Elise nodded enthusiastically, a hundred-watt smile on her face. Marni moved aside to let Chase enter the room.
MARNI HEARD CHASE step into the doorway. She didn’t turn around to look at him. Instead, she watched her sister’s face. The smile faded. Elise frowned and seemed to be trying to see past Chase out into the empty hallway.
“What’s going on?” El asked. “I thought you said you brought Chase?”
“I did.” Marni spun around, thinking he must not be behind her. “This is Chase. Chase Calloway.”
Elise shook her head. “Not the Chase Calloway I know.”
Thank God, Marni thought as she faced her twin.
“This is not Chase,” El repeated.
Marni turned to look at him again. He smiled, letting out a relieved sigh as he raked his fingers through his hair. Marni didn’t even mind his I-told-you-so look. Her heart thundered in her ears. Chase hadn’t fathered Elise’s baby. Just as he’d said. Just as Marni had prayed.
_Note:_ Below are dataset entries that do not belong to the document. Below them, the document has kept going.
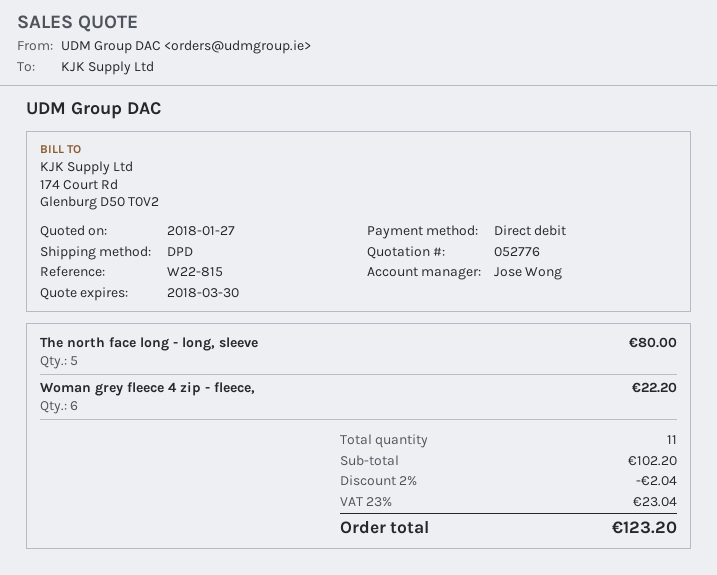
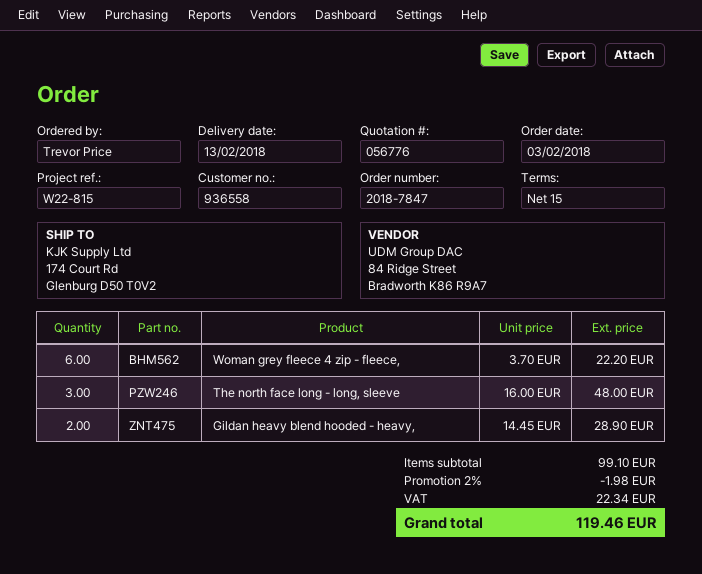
quote number: 052776 -> 056776
The north face long - long, sleeve: 5 for 80.00 -> 3 for 48.00
Gildan heavy blend hooded - heavy,: none -> 2 for 28.90
subtotal: 102.20 -> 99.10
discount: 2% = 2.04 -> 2% = 1.98
tax: 23.04 -> 22.34
total: 123.20 -> 119.46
She felt such a wave of relief she had to sit down on the edge of Elise’s bed.
“What’s going on here?” Elise asked, looking confused.
“It’s a long story,” Marni said. “The good news is that you aren’t carrying Chase Calloway’s baby.”
“Then whose baby am I carrying?” El cried. “Are you sure you went to the Calloway Ranch in the Horseshoe Hills?”
“El, I went to the right ranch. I met the whole family. Believe me, this is Chase Calloway. You’re sure he isn’t the man who fathered your child?” she asked again.
“Did he tell you he fathered my child?” she asked, shooting him a look.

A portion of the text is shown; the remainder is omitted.